A. Situation analysis
Description of the disaster
In the period between 27 and 31 May 2014, water levels rose above critical points due to heavy rains on the rivers in the Altai Krai, the Republic of Tuva and the Republic of Khakassia. 7,497 homes, inhabited by 21,402 people (including 5,085 children) and 8,399 farming properties were flooded and two motorways and six bridges were damaged in 78 settlements of 21 municipalities.
A similar situation was observed in the Adygeya Republic in Northern Caucasus, where two big settlements were affected by floods, Koshekhabl and Gaginski municipalities, between 25 and 26 May 2014. Around 70 houses were destroyed in the latter area, inhabited by 2,012 people (including 1,165 children), with 4,000 farming properties and 49 km of motorways damaged.
According to the first assessment conducted by the Russian Red Cross, 7,536 people (approx. 2,500 targeted households) were considered to be worst affected by the floods in Siberia and Northern Caucasus. The local authorities did their utmost to stabilize the situation but at the same time, from the very first days of the disaster, they were contacting the Russian Red Cross regional branches asking for humanitarian aid. In turn, the Russian Red Cross Society asked for the support of the Secretariat of the International Federation of the Red Cross and Red Crescent Societies (IFRC) in the form of emergency funds for food parcels, hygiene kits, bed linen sets, blankets, and pillows. The original plan targeted 2,500 affected families, but that number increased to 3,440 households during the operation.
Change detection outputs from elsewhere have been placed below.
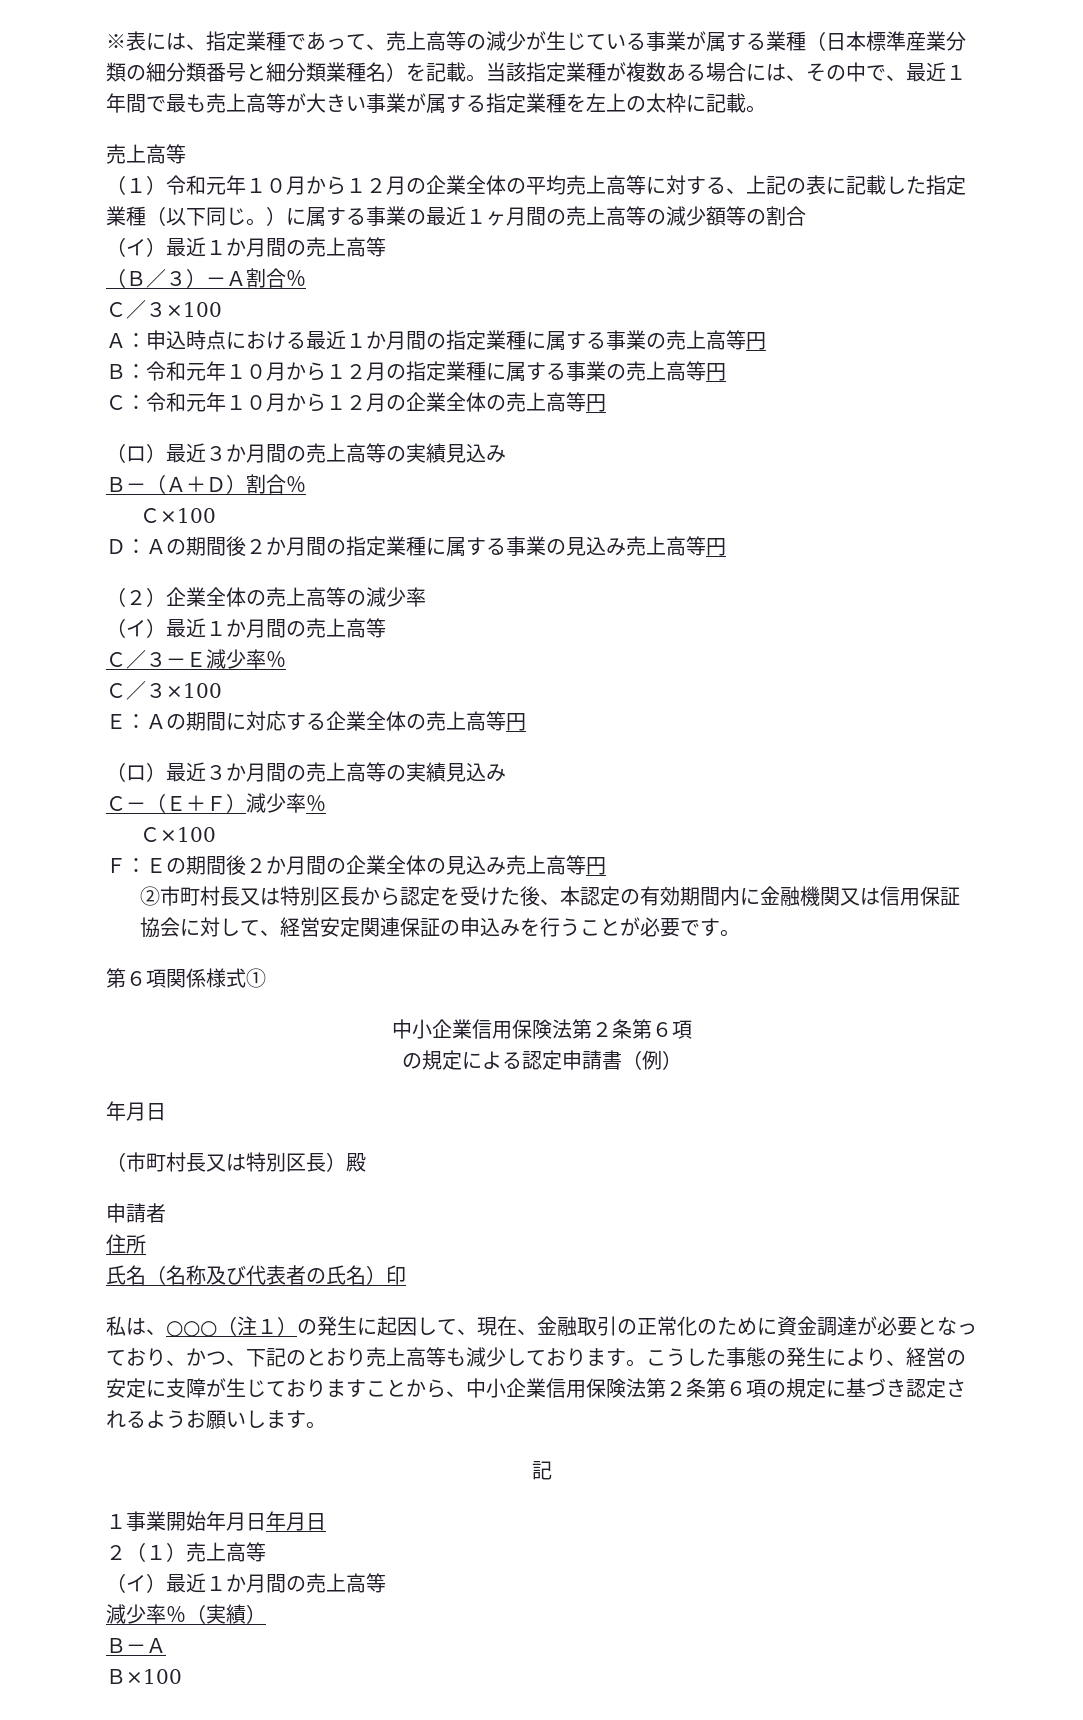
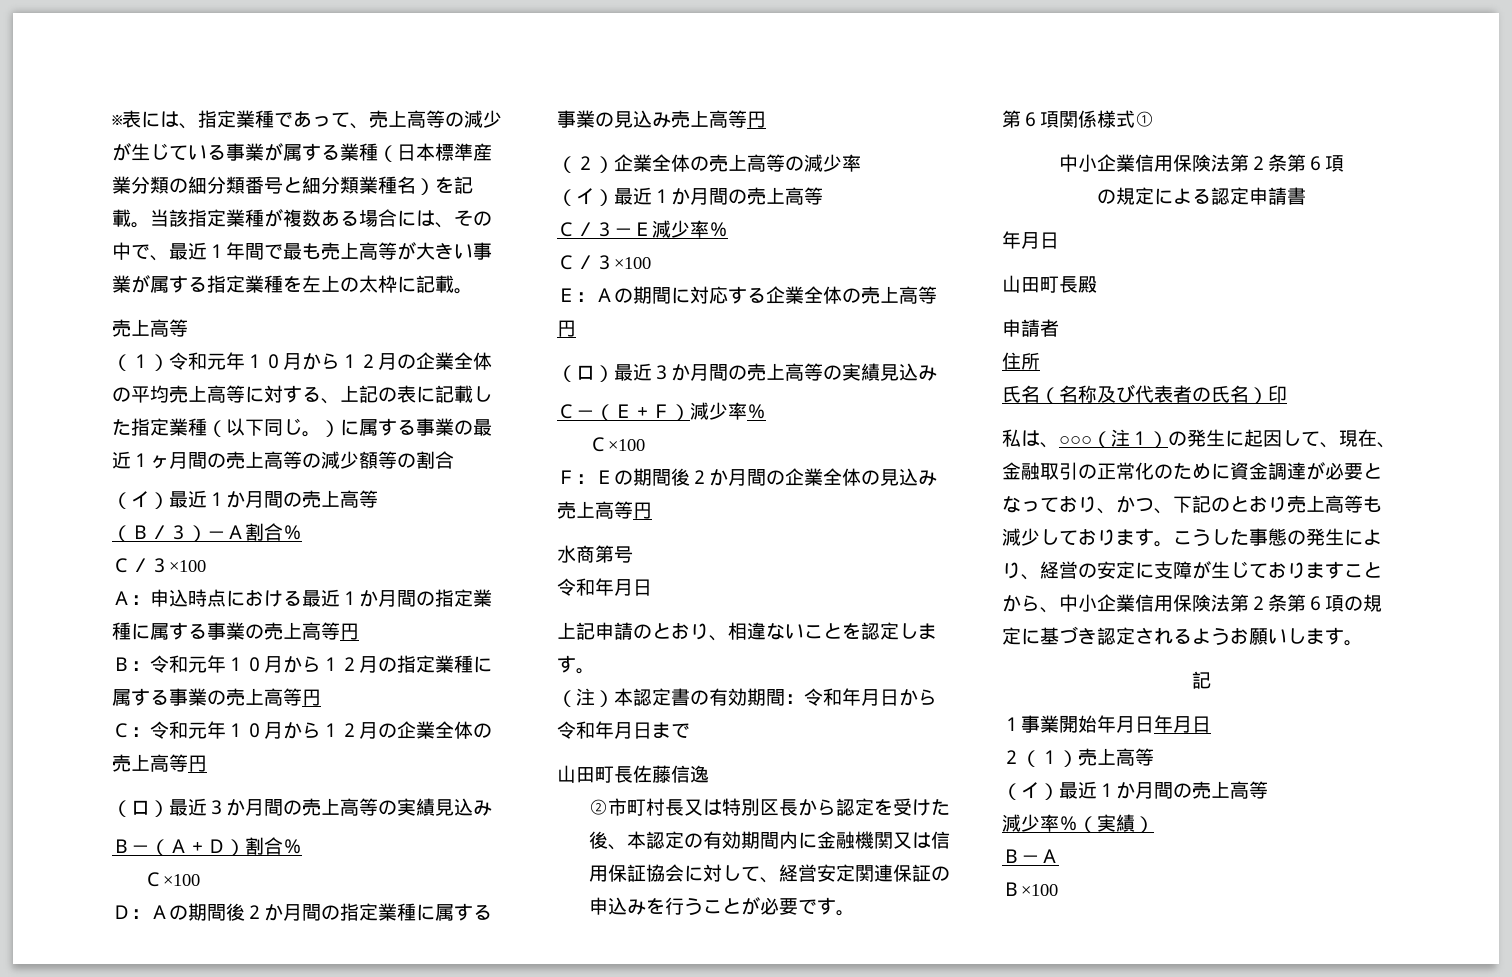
+ 水商第号
+ 令和年月日
+ 上記申請のとおり、相違ないことを認定します。
+ （注）本認定書の有効期間：令和年月日から令和年月日まで
+ 山田町長佐藤信逸
- の規定による認定申請書（例）
+ の規定による認定申請書
  年月日
- （市町村長又は特別区長）殿
+ 山田町長殿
Between June and September 2014, large territories of Siberia were situated in the disaster area with a total population of more than 200,000 people, out of whom over 40,000 people were evacuated to safe places. The local authorities, jointly with the Russian Ministry of Emergencies (EMERCOM) and the Russian Red Cross established some 50 temporary shelter points to accommodate those 10,000 people who could not return to their homes.